J'ai vu des infirmières extrêmement compétentes, généreuses de leur temps et complètement sous-payées. Il n'y a pas assez d'effectifs et certaines de ces femmes sont des zombies.
Des gens en phase terminale, j'en côtoie toutes les semaines. Je l'ai dit dans mes chansons : il faut être là quand les gens s'endorment, pour les accompagner. Autrefois, en ville ( pas à la campagne ) on trouvait cela morbide. Maintenant, on trouve cela normal. Un des premiers malades que j'ai vu n'avait plus du tout envie de lutter. De désespoir, il s'est tourné vers le mur. Il ne voulait plus voir ni médecins, ni infirmières. J'ai vu des malades dont les familles parlaient à l'imparfait.
Pas par méchanceté, mais par sottises.
( 1993 )
Je ne suis pas une visiteuse.
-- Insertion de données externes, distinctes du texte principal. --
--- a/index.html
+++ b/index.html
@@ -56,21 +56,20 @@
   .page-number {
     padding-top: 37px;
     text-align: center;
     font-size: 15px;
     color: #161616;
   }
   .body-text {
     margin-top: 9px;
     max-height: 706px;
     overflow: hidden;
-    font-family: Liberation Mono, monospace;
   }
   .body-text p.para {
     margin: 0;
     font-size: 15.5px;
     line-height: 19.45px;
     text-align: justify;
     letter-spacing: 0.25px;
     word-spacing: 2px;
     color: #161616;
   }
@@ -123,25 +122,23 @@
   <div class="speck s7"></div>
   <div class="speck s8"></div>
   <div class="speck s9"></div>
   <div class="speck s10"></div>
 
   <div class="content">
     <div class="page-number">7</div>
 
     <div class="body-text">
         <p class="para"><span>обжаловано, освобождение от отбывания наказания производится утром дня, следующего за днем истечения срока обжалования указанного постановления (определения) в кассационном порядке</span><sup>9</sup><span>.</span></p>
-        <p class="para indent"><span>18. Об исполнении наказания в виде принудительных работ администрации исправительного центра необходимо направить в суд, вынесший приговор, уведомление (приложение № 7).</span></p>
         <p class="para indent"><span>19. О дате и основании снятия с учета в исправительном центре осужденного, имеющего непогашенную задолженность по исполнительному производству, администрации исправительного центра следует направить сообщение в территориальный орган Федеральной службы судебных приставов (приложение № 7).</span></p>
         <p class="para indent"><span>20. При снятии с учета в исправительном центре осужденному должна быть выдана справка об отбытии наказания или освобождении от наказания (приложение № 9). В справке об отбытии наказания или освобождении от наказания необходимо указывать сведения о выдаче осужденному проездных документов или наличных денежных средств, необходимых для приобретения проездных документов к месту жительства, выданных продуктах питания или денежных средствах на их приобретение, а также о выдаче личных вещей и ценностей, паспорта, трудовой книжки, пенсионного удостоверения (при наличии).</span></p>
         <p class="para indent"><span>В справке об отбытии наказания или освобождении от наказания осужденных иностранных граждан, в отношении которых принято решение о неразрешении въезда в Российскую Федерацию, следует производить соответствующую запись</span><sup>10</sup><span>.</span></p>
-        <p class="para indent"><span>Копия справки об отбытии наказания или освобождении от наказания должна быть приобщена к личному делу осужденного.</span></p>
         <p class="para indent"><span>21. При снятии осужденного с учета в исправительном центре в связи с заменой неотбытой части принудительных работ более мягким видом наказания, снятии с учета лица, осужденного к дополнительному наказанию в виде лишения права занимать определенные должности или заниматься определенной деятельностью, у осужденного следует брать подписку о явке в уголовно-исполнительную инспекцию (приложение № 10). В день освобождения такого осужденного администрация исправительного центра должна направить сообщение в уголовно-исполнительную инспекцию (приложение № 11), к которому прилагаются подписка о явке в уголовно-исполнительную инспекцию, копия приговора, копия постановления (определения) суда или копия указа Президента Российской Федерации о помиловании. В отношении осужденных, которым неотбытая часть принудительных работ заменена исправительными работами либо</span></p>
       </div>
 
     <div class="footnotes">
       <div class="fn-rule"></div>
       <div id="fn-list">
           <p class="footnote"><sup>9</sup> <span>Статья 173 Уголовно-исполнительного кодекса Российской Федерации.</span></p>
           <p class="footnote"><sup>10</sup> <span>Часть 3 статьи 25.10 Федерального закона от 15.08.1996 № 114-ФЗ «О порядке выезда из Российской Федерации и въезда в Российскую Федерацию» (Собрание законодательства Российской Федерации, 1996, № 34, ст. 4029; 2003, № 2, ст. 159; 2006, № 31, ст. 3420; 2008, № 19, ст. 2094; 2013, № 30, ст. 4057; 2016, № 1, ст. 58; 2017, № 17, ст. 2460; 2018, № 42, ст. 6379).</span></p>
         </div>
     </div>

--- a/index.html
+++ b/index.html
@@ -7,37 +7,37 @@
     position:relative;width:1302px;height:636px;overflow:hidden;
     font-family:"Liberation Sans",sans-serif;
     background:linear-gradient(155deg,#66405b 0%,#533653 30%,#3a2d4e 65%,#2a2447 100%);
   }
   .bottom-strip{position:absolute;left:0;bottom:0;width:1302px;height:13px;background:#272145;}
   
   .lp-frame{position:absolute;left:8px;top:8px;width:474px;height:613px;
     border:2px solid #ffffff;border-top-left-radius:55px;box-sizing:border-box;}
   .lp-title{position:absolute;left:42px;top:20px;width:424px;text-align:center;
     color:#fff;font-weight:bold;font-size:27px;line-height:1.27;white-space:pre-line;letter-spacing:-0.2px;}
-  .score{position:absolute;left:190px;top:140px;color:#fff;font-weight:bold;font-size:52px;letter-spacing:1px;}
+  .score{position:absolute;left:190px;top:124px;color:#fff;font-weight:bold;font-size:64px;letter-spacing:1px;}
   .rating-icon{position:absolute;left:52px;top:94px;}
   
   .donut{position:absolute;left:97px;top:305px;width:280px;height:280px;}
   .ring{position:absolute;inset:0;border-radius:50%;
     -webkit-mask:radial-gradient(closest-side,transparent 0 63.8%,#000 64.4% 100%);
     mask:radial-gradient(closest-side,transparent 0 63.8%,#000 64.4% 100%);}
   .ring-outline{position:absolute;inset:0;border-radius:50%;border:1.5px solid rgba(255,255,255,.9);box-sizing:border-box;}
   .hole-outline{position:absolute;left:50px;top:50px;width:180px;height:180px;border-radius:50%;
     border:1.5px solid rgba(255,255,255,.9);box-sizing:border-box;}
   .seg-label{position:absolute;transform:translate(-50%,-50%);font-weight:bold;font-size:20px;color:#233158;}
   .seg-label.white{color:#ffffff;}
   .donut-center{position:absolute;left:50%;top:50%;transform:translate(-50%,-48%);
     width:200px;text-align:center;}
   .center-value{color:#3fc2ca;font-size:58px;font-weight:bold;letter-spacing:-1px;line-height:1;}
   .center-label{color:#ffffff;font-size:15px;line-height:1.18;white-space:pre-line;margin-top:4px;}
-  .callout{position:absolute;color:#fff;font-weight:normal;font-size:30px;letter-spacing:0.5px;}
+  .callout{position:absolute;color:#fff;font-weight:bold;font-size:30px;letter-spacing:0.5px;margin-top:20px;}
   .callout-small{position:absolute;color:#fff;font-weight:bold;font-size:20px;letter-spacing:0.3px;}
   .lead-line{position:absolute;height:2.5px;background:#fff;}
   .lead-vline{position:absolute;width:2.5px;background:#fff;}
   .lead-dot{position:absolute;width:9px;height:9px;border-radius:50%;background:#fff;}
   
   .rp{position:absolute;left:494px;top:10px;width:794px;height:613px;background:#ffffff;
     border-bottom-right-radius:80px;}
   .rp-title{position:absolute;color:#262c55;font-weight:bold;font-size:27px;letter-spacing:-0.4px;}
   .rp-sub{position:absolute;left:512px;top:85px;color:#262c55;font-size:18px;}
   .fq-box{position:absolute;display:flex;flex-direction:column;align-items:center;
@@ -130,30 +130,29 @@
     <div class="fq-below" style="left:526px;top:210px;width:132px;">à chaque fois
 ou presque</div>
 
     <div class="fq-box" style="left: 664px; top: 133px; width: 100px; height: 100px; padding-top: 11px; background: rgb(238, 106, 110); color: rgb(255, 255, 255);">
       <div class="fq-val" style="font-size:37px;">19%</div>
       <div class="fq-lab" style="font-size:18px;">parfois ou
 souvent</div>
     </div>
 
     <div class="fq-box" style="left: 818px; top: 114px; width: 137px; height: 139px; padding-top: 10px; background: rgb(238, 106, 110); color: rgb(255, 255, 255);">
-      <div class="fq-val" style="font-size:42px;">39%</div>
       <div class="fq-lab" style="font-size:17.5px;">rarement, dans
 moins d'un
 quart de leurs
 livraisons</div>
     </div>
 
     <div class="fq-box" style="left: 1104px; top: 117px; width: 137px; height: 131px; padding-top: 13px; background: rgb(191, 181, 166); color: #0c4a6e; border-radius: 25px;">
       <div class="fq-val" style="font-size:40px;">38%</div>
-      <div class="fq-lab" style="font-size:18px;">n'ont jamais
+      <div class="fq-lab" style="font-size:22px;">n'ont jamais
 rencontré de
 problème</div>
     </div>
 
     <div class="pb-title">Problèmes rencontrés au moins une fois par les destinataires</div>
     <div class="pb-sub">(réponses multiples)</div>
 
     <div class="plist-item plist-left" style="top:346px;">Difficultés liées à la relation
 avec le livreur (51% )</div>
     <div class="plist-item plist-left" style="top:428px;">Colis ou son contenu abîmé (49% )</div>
Les visiteuses ont souvent la tête de l'emploi, les gens qui vont mourir n'ont pas besoin qu'on leur confirme...
Il faudrait que les gens sachent ce qui se déroule dans les hôpitaux. J'ai vu des malades fous de colère ou accablés de détresse. J'ai vu des choses inoubliables. Des infirmières admirables. Entendu des cris de détresse absolue.